Action item: Find the string "class" in the data, then copy every line where it is found.

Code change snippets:
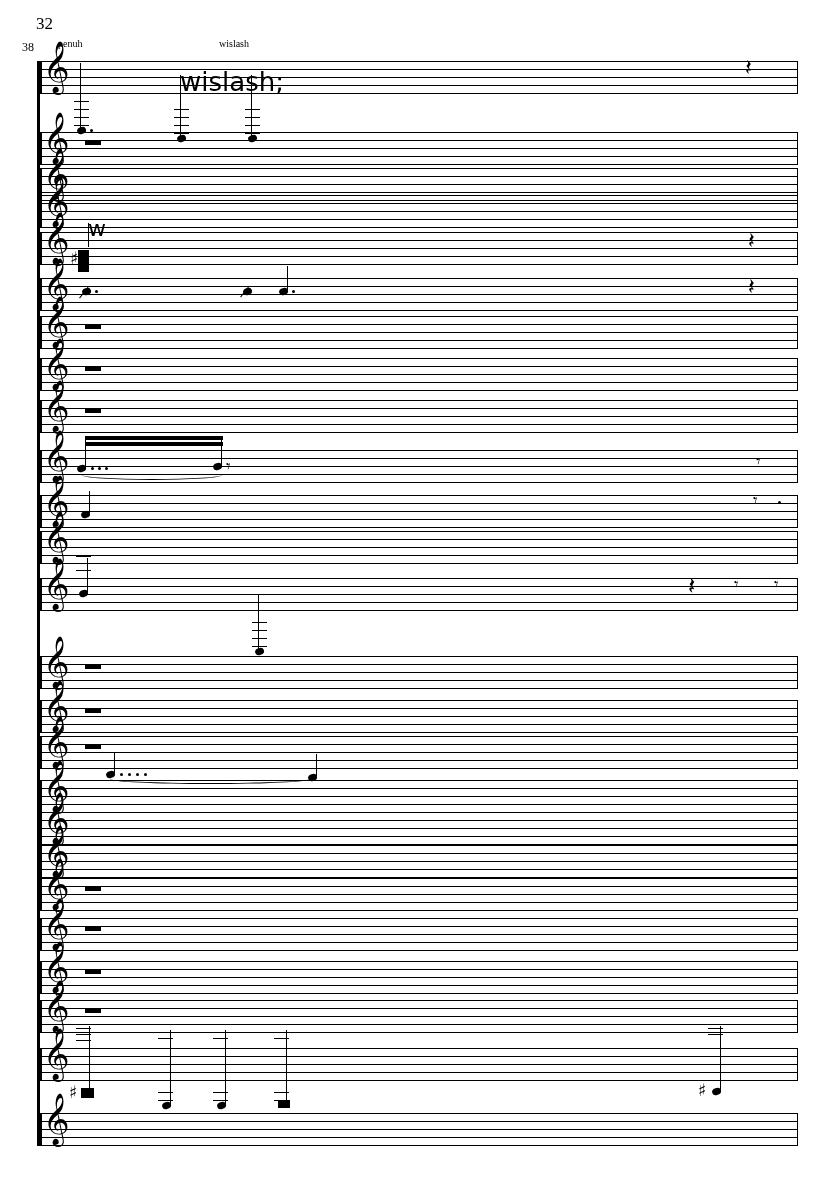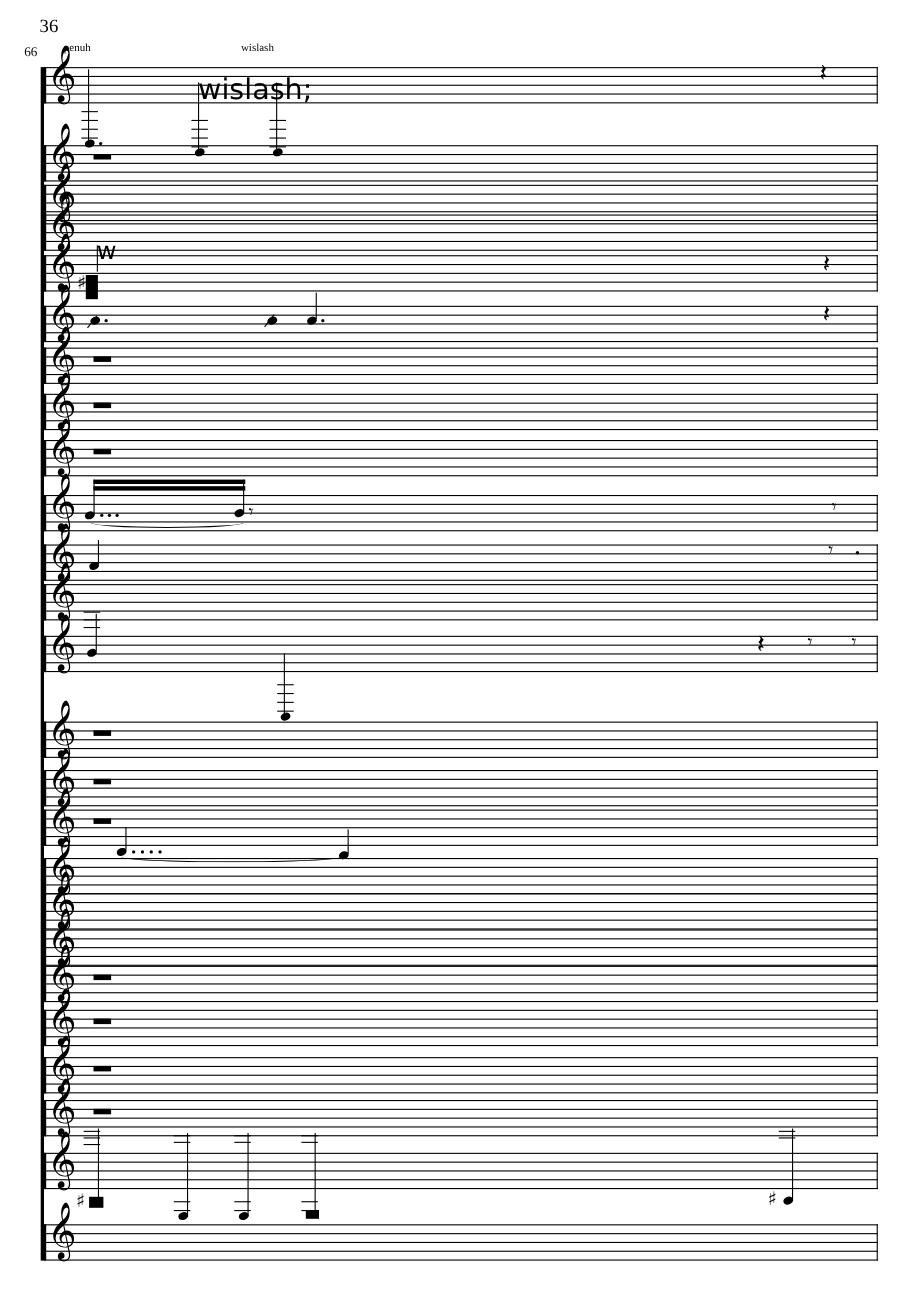--- a/index.html
+++ b/index.html
@@ -195,7 +195,7 @@
 
 <div id="page">
 
-  <div class="page-number">36</div>
+  <div class="page-number">32</div>
   <div class="measure-number">66</div>
 
   <div class="lyric lyric-penuh">penuh</div>

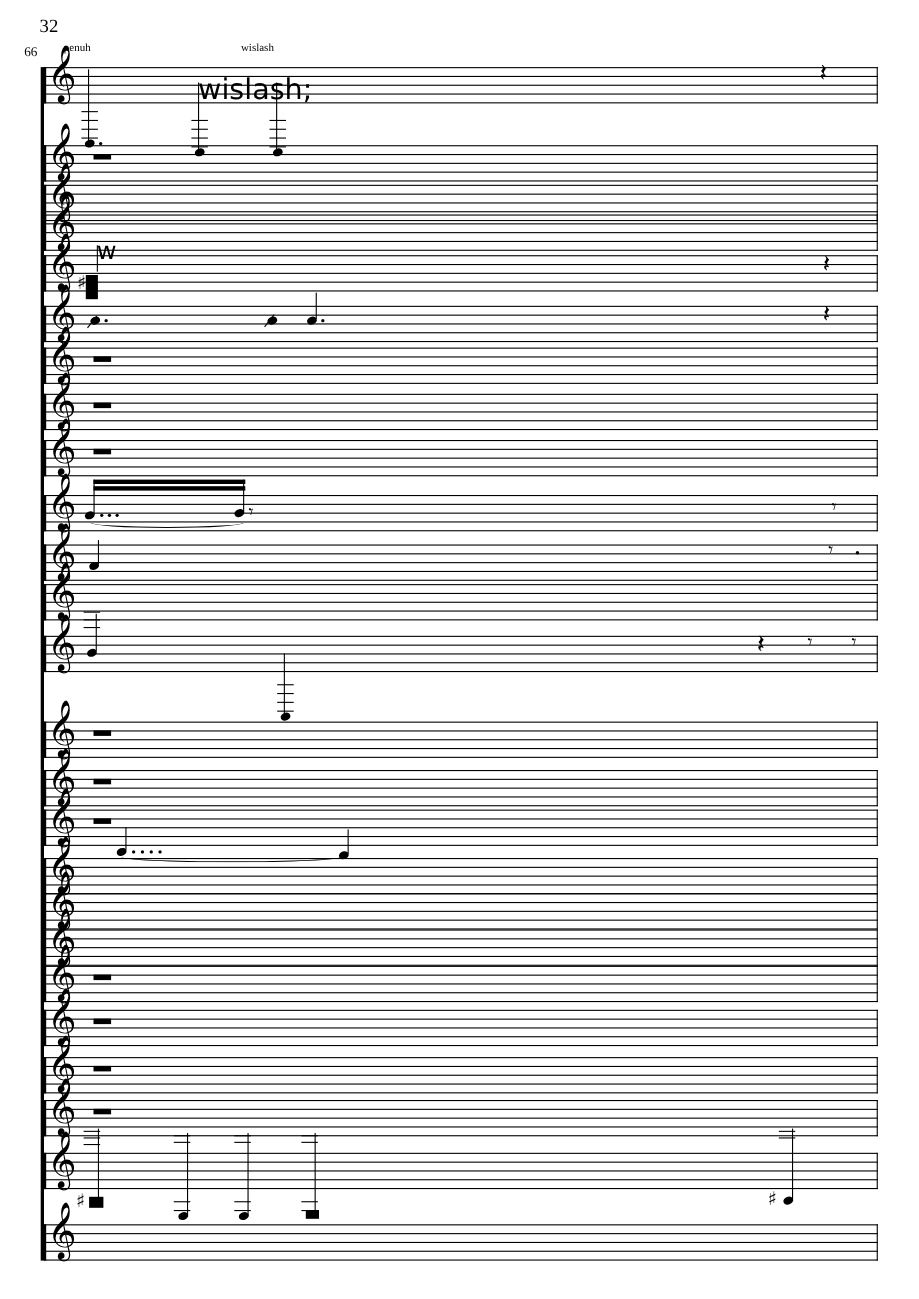--- a/index.html
+++ b/index.html
@@ -196,7 +196,7 @@
 <div id="page">
 
   <div class="page-number">32</div>
-  <div class="measure-number">66</div>
+  <div class="measure-number">38</div>
 
   <div class="lyric lyric-penuh">penuh</div>
   <div class="lyric lyric-keindah">wislash</div>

Written solution:
-  <div class="page-number">36</div>
+  <div class="page-number">32</div>
   <div class="measure-number">66</div>
   <div class="lyric lyric-penuh">penuh</div>
   <div class="page-number">32</div>
-  <div class="measure-number">66</div>
+  <div class="measure-number">38</div>
   <div class="lyric lyric-penuh">penuh</div>
   <div class="lyric lyric-keindah">wislash</div>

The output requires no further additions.